Une énorme quantité de terres en Amazonie est défrichée pour créer de l'espace pour les fermes de soja. Ce soja est ensuite exporté dans le monde entier, principalement pour l'alimentation animale, ce qui en fait un moteur majeur de la déforestation.
2. Pourquoi l'Amazonie est-elle coupée pour le soja ?
En raison d'une demande mondiale massive et croissante de soja, principalement pour nourrir le bétail comme les poulets, les porcs et les bovins. Le Brésil est l'un des plus grands producteurs de soja au monde et la conversion de la forêt en terres agricoles est perçue comme un moyen de répondre à cette demande.
3. Le soja n'est-il pas utilisé pour des choses comme le tofu et le lait de soja ?
Oui, mais ce n'est qu'une petite partie de l'histoire. Plus de 75-80 % de tout le soja cultivé est transformé en alimentation animale. Un pourcentage beaucoup plus faible est utilisé pour la consommation humaine directe et d'autres produits comme les biocarburants.
4. Pourquoi la perte de la forêt amazonienne est-elle si grave ?
L'Amazonie est un puits de carbone critique, absorbant le dioxyde de carbone qui autrement chaufferait la planète. La détruire accélère le changement climatique. C'est aussi le lieu d'une immense biodiversité et régule les régimes de précipitations à travers l'Amérique du Sud.
Questions de niveau intermédiaire : Approfondir
5. Les fermes de soja en Amazonie sont-elles légales ?

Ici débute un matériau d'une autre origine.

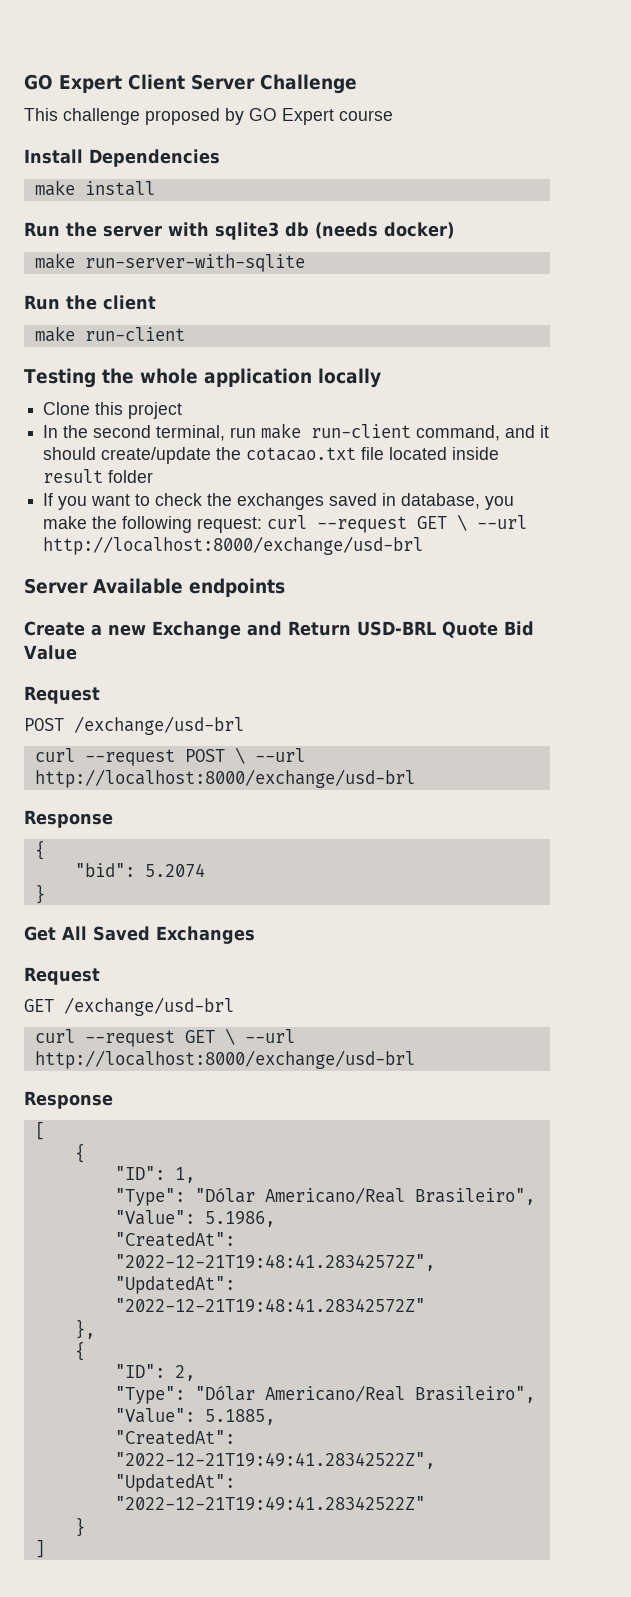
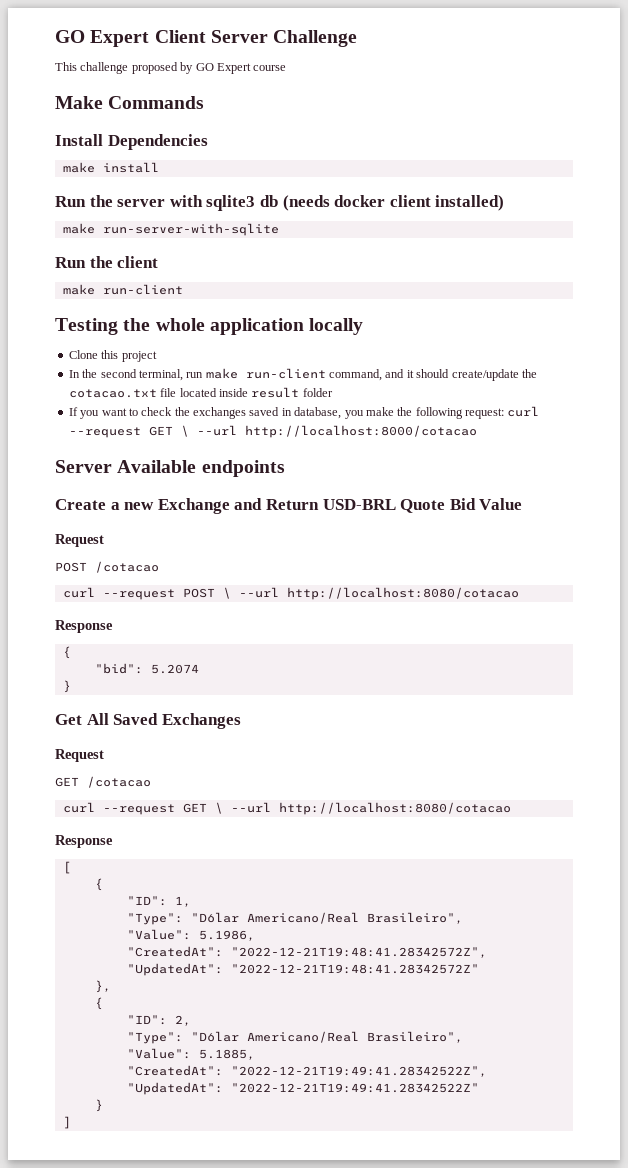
(393, 115) none -> [55,96,205,109] // Make Commands
[384,222,454,239] docker) -> [334,195,505,211] docker client installed)
[43,536,424,555] http://localhost:8000/exchange/usd-brl -> [244,425,477,438] http://localhost:8000/cotacao
[74,716,244,735] /exchange/usd-brl -> [95,561,159,573] /cotacao
[34,769,415,788] http://localhost:8000/exchange/usd-brl -> [286,587,519,600] http://localhost:8080/cotacao
[64,997,234,1016] [34,1028,295,1047] [34,1050,415,1069] /exchange/usd-brl // curl --request GET \ --url http://localhost:8000/exchange/usd-brl -> [87,776,151,788] [62,802,511,815] /cotacao // curl --request GET \ --url http://localhost:8080/cotacao

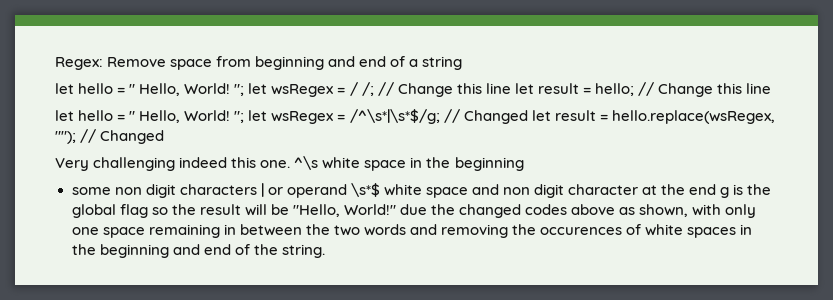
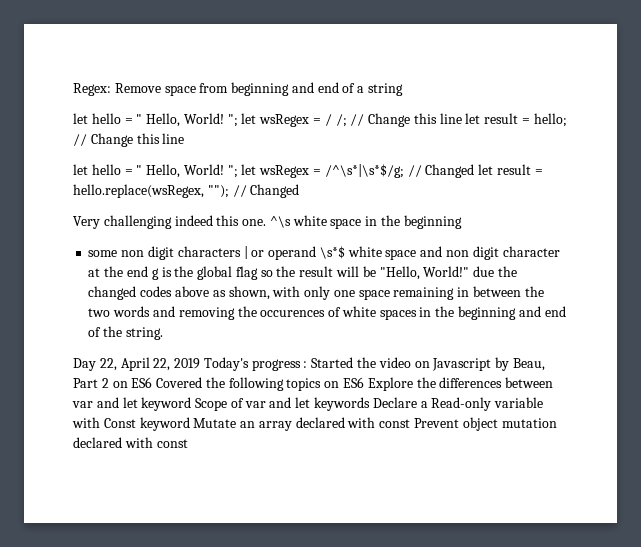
(325, 251) none -> [73,357,545,371] [73,377,554,391] [72,397,544,411] [72,417,557,431] [73,437,188,448] // Day 22, April 22, 2019 Today's progress : Started the video on Javascript by Beau, Part 2 on ES6 Covered the following topics on ES6 Explore the differences between var and let keyword Scope of var and let keywords Declare a Read-only variable with Const keyword Mutate an array declared with const Prevent object mutation declared with const

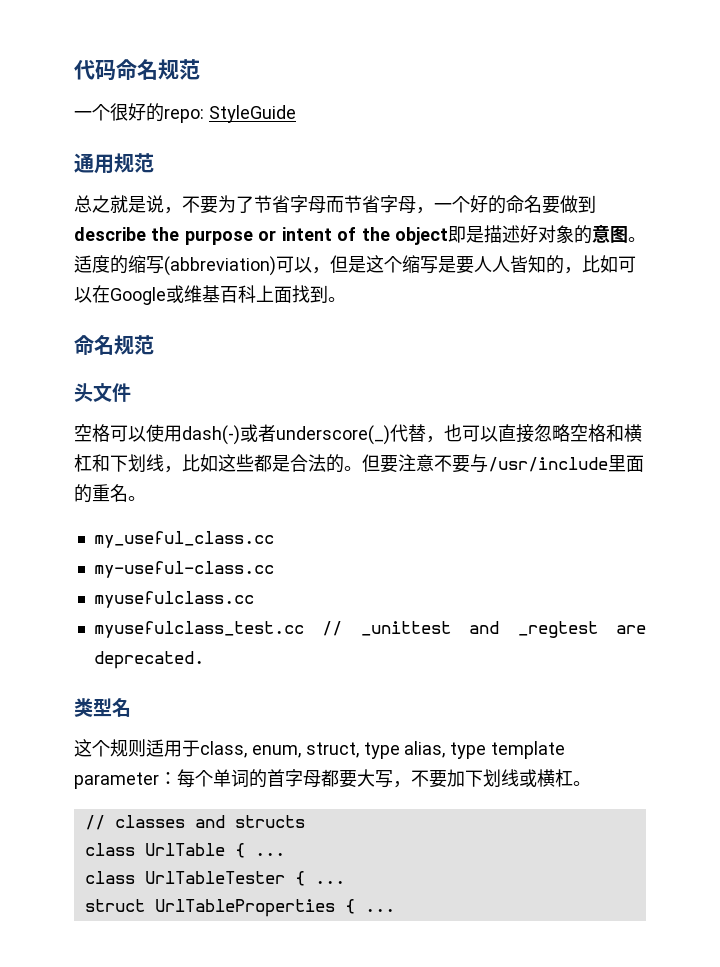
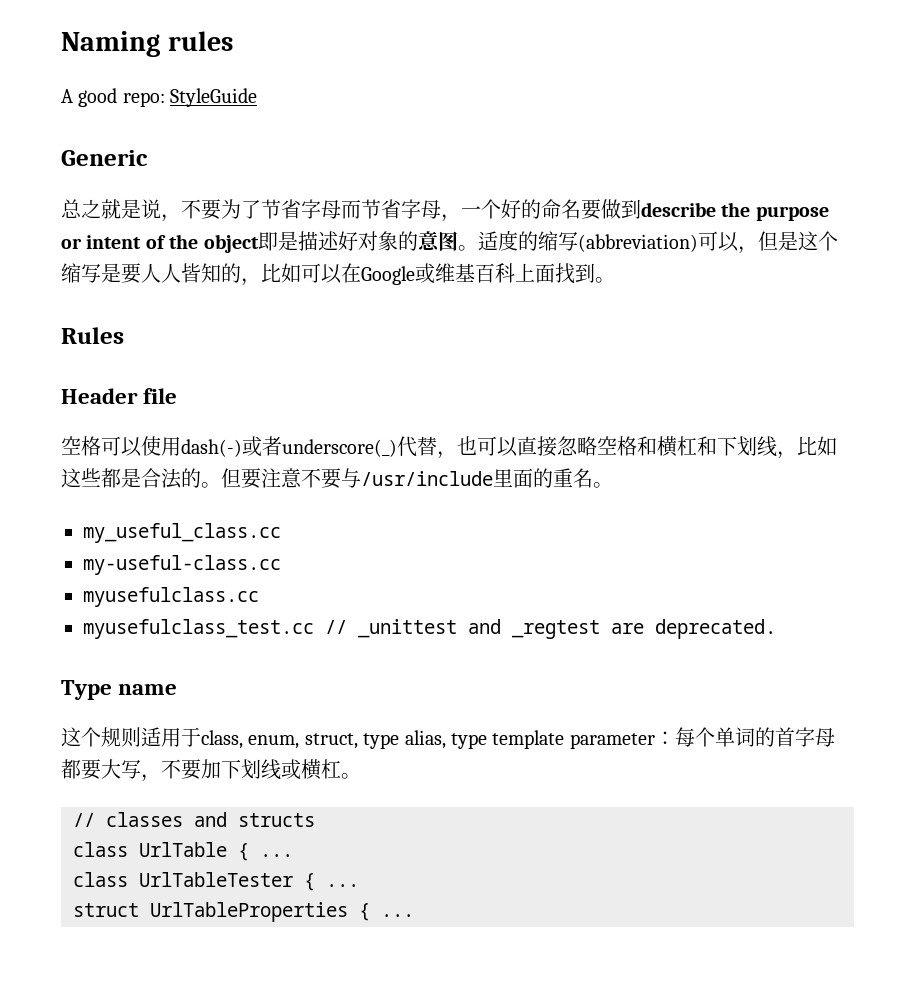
[74,59,200,81] [74,103,164,122] 代码命名规范 // 一个很好的 -> [61,31,233,57] [61,88,118,107] Naming rules // A good
[74,153,154,174] 通用规范 -> [61,150,148,166] Generic
[74,335,154,355] [74,383,131,402] 命名规范 // 头文件 -> [61,327,124,344] [61,388,178,404] Rules // Header file
[74,698,131,717] 类型名 -> [61,680,178,700] Type name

Bien qu'il existe des lois contre la déforestation, le défrichement illégal pour l'agriculture est répandu et l'application est difficile. De plus, les lacunes juridiques et la taille immense de la région rendent difficile la surveillance de toute activité.

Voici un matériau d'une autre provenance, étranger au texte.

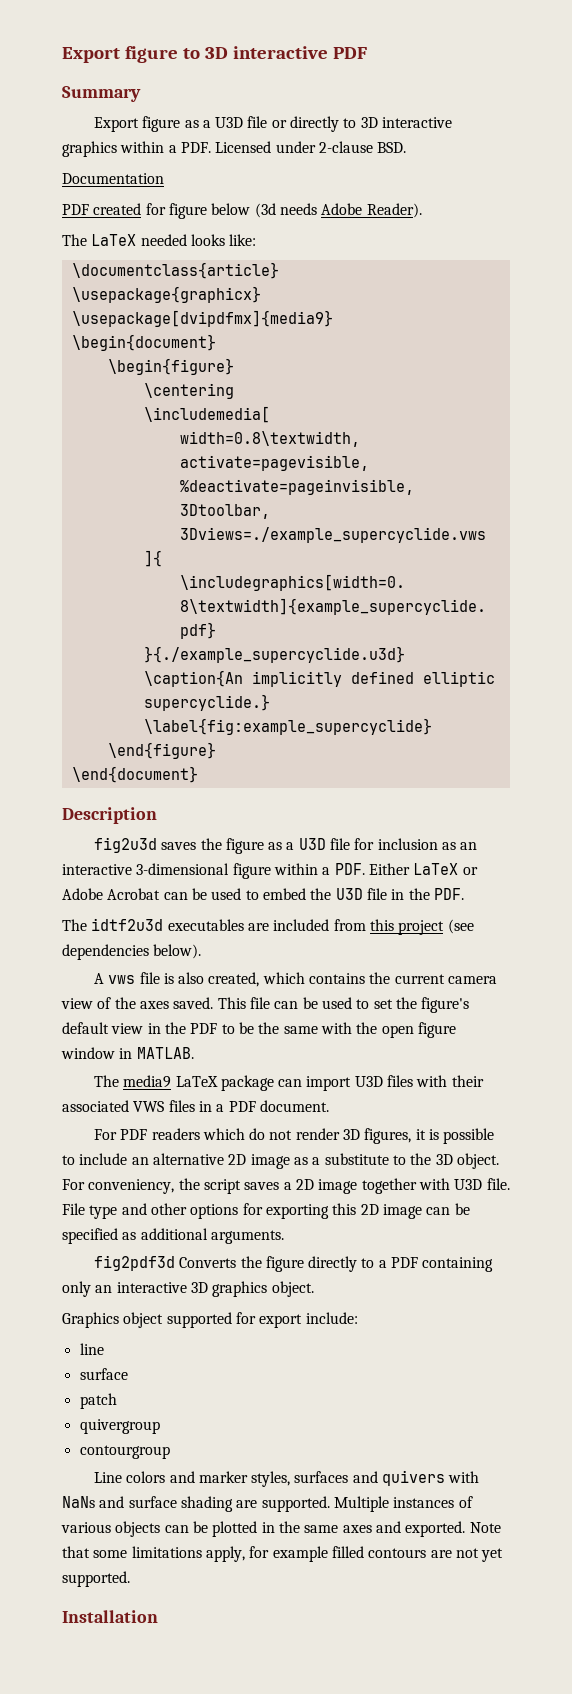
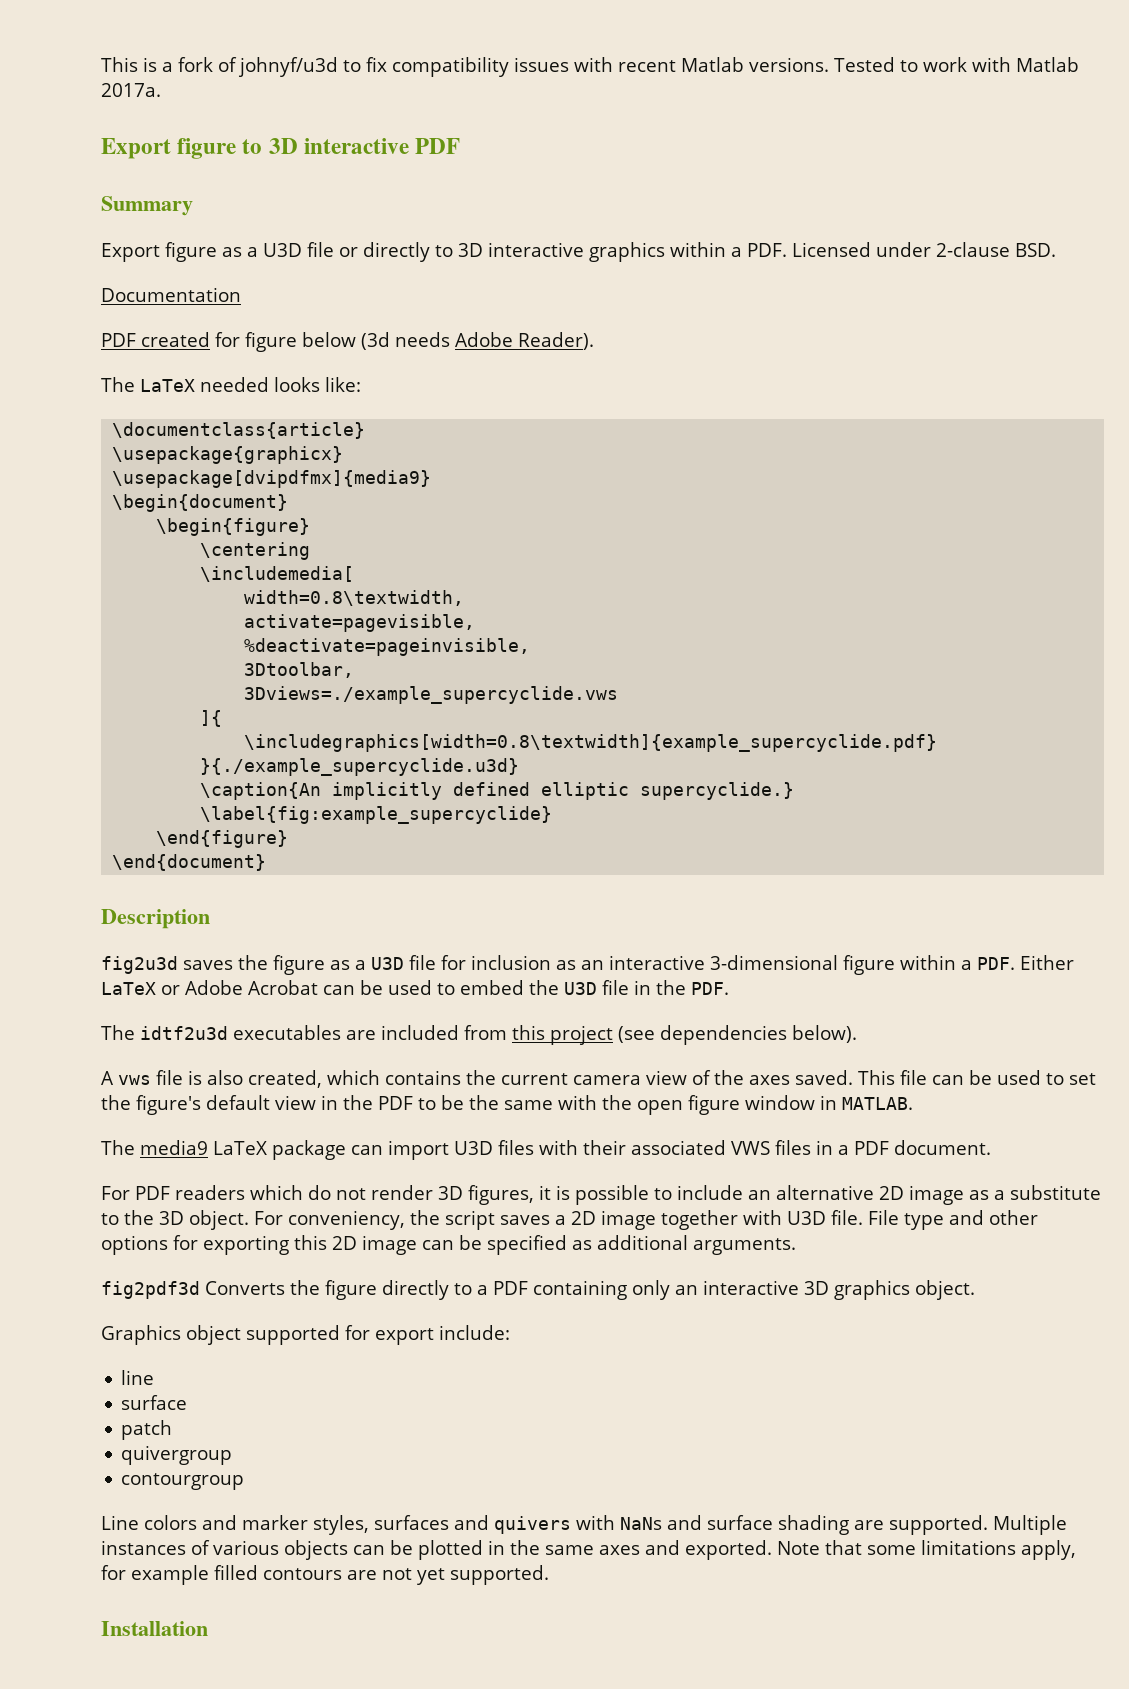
(62, 55) none -> [101,57,1079,77] [101,83,161,97] This is a fork of johnyf/u3d to fix compatibility issues with recent Matlab versions. Tested to work with Matlab 2017a. //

6. Qu'est-ce que le Moratoire sur le Soja et a-t-il fonctionné ?
Le Moratoire sur le Soja est un accord des principaux négociants en soja de ne pas acheter de soja provenant de terres du biome amazonien déboisées après 2008. Il a été largement efficace pour lier directement les grandes entreprises de soja à la nouvelle déforestation, mais il a des limites et ne couvre pas d'autres écosystèmes critiques comme la savane du Cerrado.

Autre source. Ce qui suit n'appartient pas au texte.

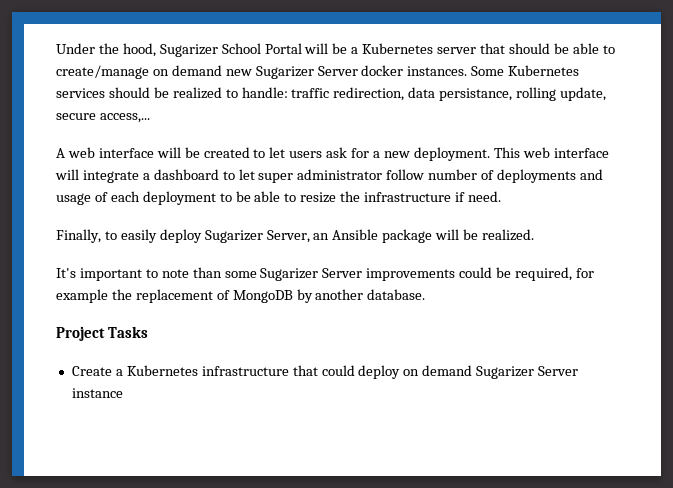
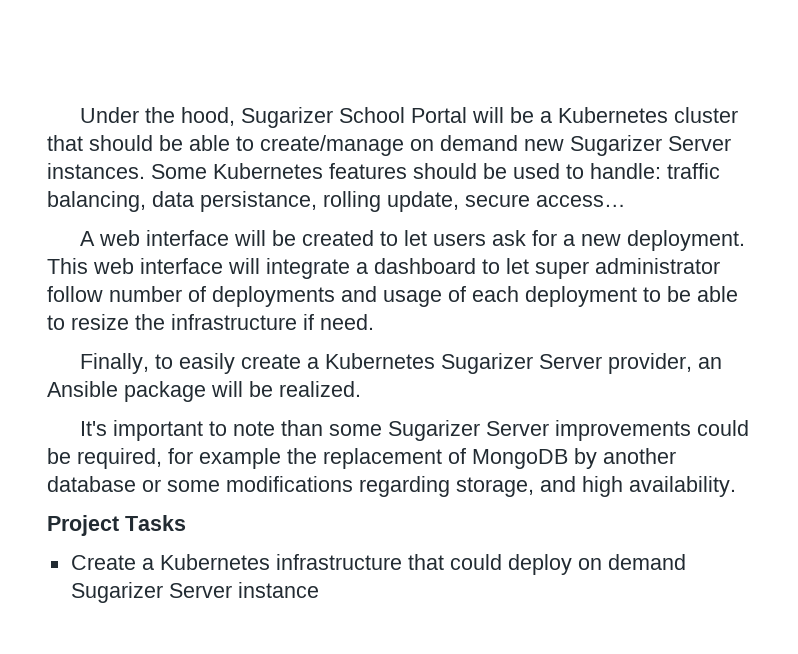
[437,47,477,54] server -> [673,107,738,123] cluster
[361,65,404,76] docker -> (731, 143) none
[56,87,222,99] services should be realized -> [329,163,560,179] features should be used
[333,87,405,101] redirection, -> [47,191,146,212] balancing,
[99,113,150,123] access,... -> [536,195,626,207] access…
[159,229,310,243] deploy Sugarizer Server, -> [240,353,692,374] create a Kubernetes Sugarizer Server provider,
[367,289,426,300] database. -> [47,476,736,497] database or some modifications regarding storage, and high availability.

7. L'industrie du soja ne crée-t-elle pas des emplois et n'aide-t-elle pas l'économie brésilienne ?
Oui, c'est une exportation majeure et une source de revenus. Cependant, les coûts économiques et environnementaux à long terme de la déforestation — tels que les précipitations perturbées, la perte d'écotourisme et les impacts climatiques — sont immenses et souvent non pris en compte.